1. Al comienzo, la pareja va a cenar a un restaurante italiano, y él pide cordero “al estilo francés”. El mesonero lo corrige de inmediato: “No, aquí lo hacemos al estilo italiano”. 

2. Él pide la carta de vinos y el mesonero le informa que no tienen carta y le ofrece un Barolo. Fiel al aplomo de su ignorancia, Jonathan dice que no, que mejor un Lambrusco. “No tenemos Lambrusco. Sólo Barolo”, le riposta el mozo. Para lucirse, el cliente, resignado, demanda una botella “del 65”. La respuesta que el mesonero le propina a esa dudosa echonería no tiene precio: 

“No. La del 65 fue una mala cosecha. Mejor le traigo del 64”.   

3. Al probar el relleno del pavo en la cena familiar de Acción de Gracias, una de las niñas lo rechaza con asco, dice que está horrible y devuelve su bocado al plato. ¿Por qué ese relleno tan poco tradicional? Resulta que su padre le había pedido a Tina que hiciera un pavo “gourmet”, para romper con la costumbre y ponerse en la onda culinaria del momento.
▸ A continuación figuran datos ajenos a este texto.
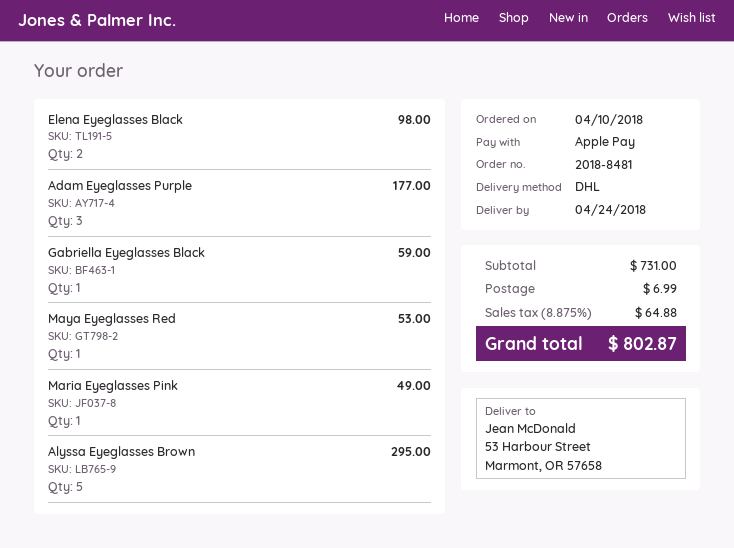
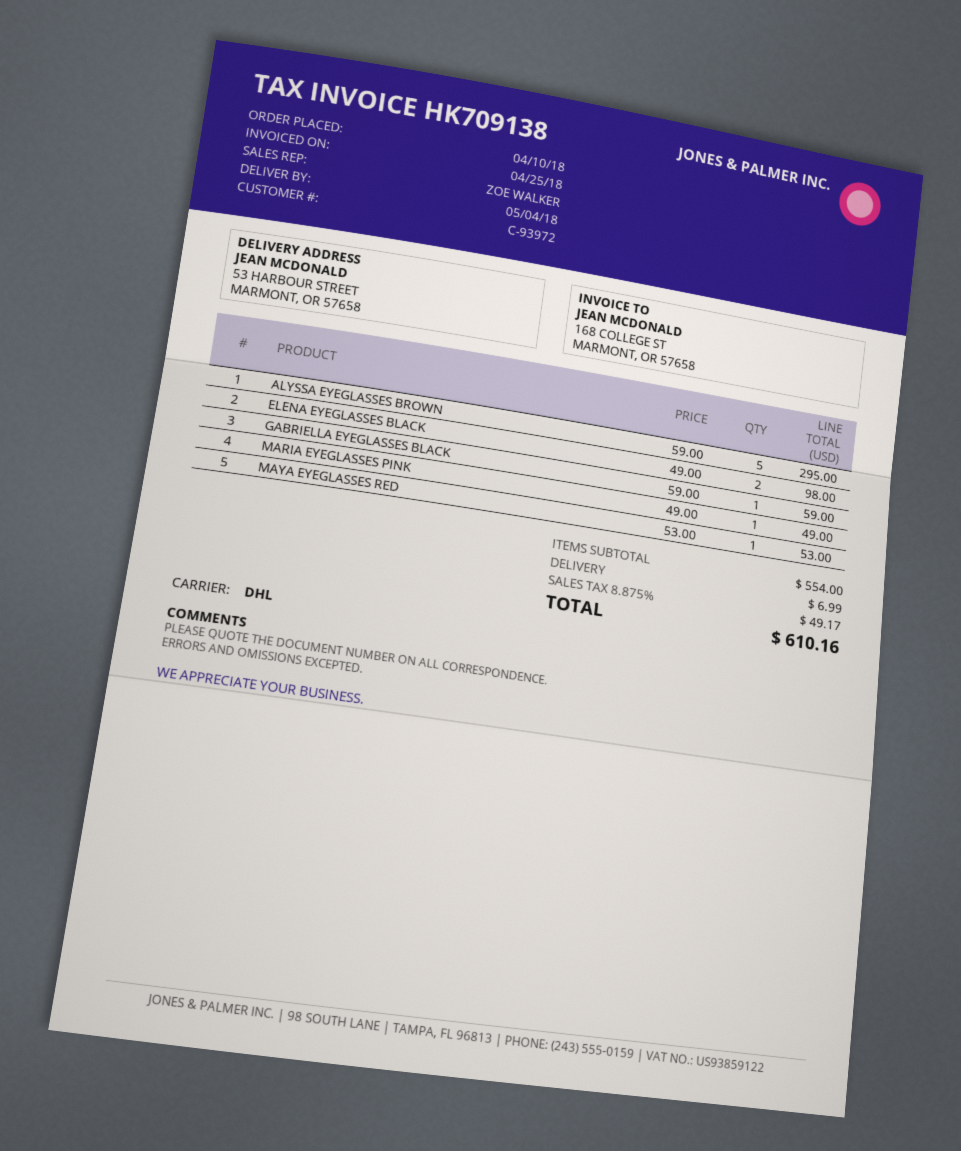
delivery date: 2018-04-24 -> 2018-05-04
Adam Eyeglasses Purple: 3 for 177.00 -> none
subtotal: 731.00 -> 554.00
tax: 8.875% = 64.88 -> 8.875% = 49.17
total: 802.87 -> 610.16

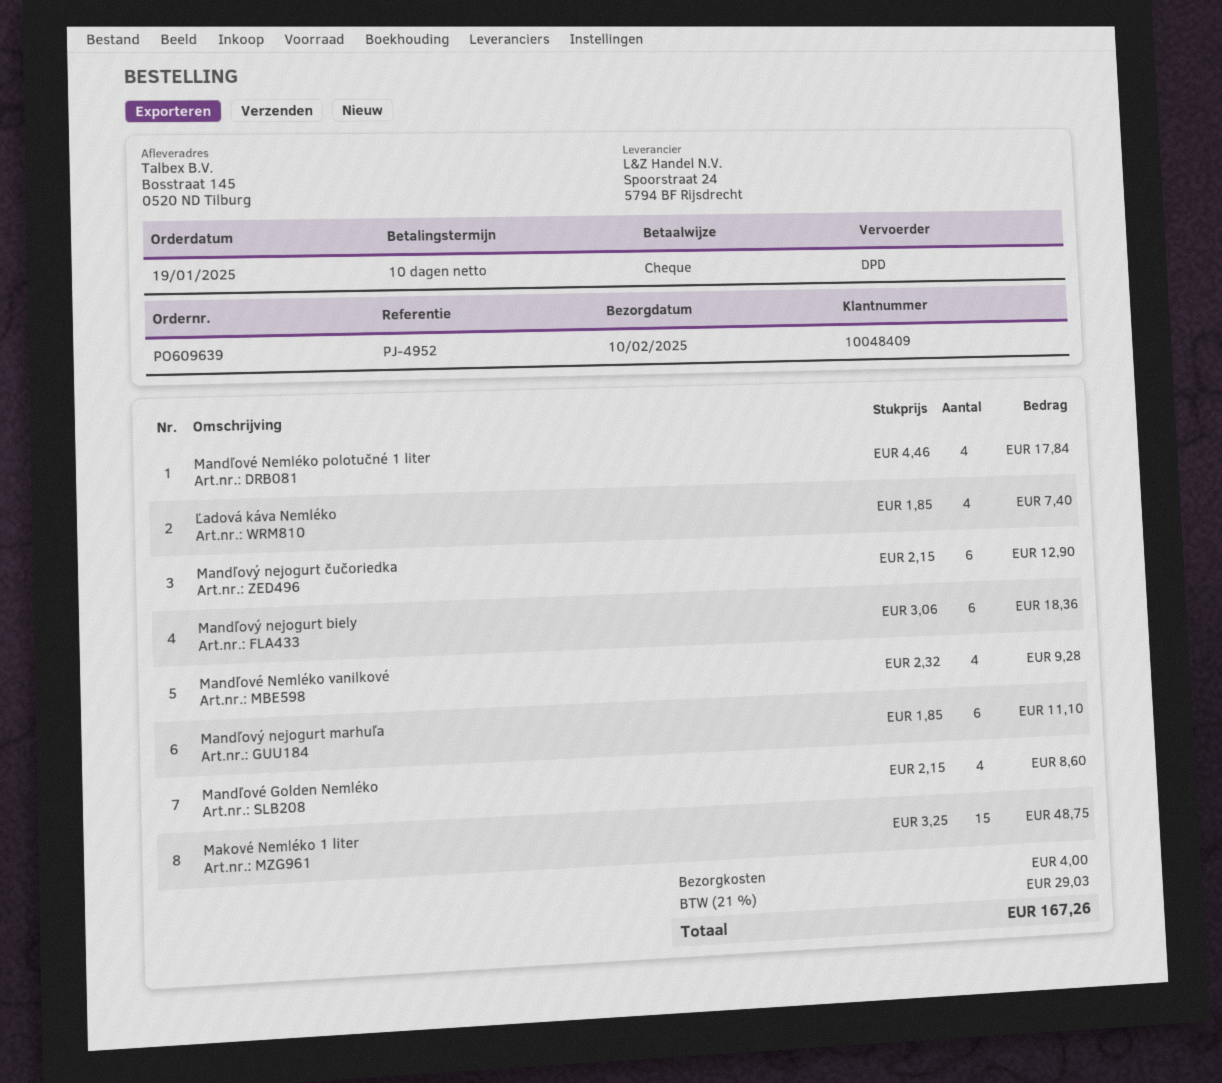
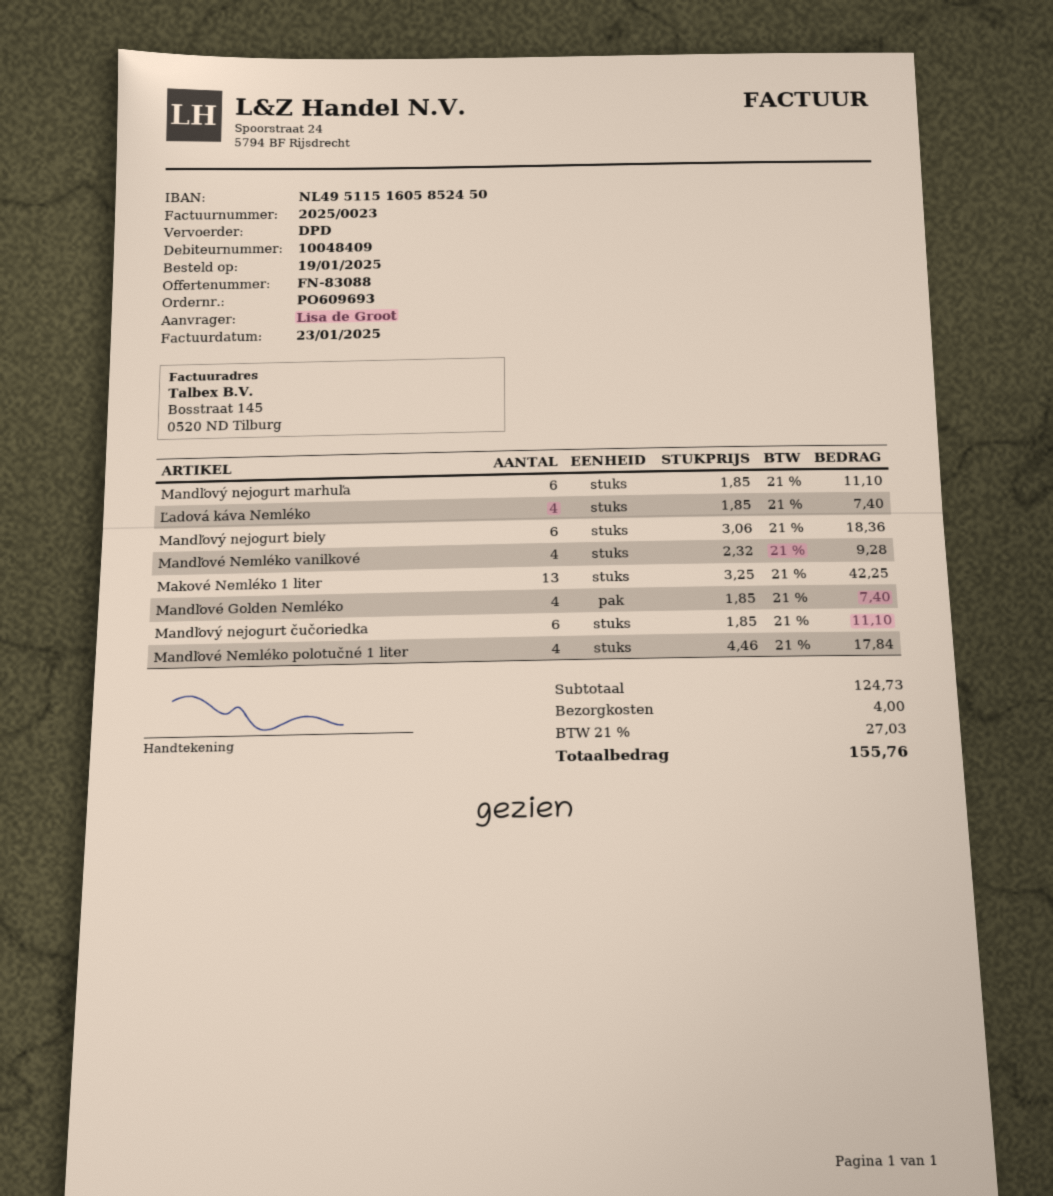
order number: PO609639 -> PO609693
Mandľový nejogurt čučoriedka: 6 x 2.15 = 12.90 -> 6 x 1.85 = 11.10
Mandľové Golden Nemléko: 4 x 2.15 = 8.60 -> 4 x 1.85 = 7.40
Makové Nemléko 1 liter: 15 x 3.25 = 48.75 -> 13 x 3.25 = 42.25
tax: 21% = 29.03 -> 21% = 27.03
total: 167.26 -> 155.76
Él mismo buscó la receta en una revista de cocina francesa: Dinde rôtie, farce aux huîtres et herbes.   

A la niña le resultó horrible la combinación, aunque, separados, le gustaran las ostras y el pavo. Por sólo expresar su repulsión, fue severamente regañada y echada de la cena, pero ella, en sus trece, se levantó gallarda y se fue, agradeciendo la alejaran de ese “engendro” incomestible.   

De la referida (es)cena de Acción de Gracias, no puedo omitir un detalle adicional: el vino era un Romanée Saint Vivant, cuyo nombre el padre le exige a las niñas que se aprendan, “para que comiencen desde chicas a saber de buenos vinos.”

Conste que sólo se trata de una modesta película de Frank Perry y no de uno de los excelentes diarios del admirado poeta Alejandro Oliveros, verdadero conocedor de borgoñas. Y de barolos, por supuesto.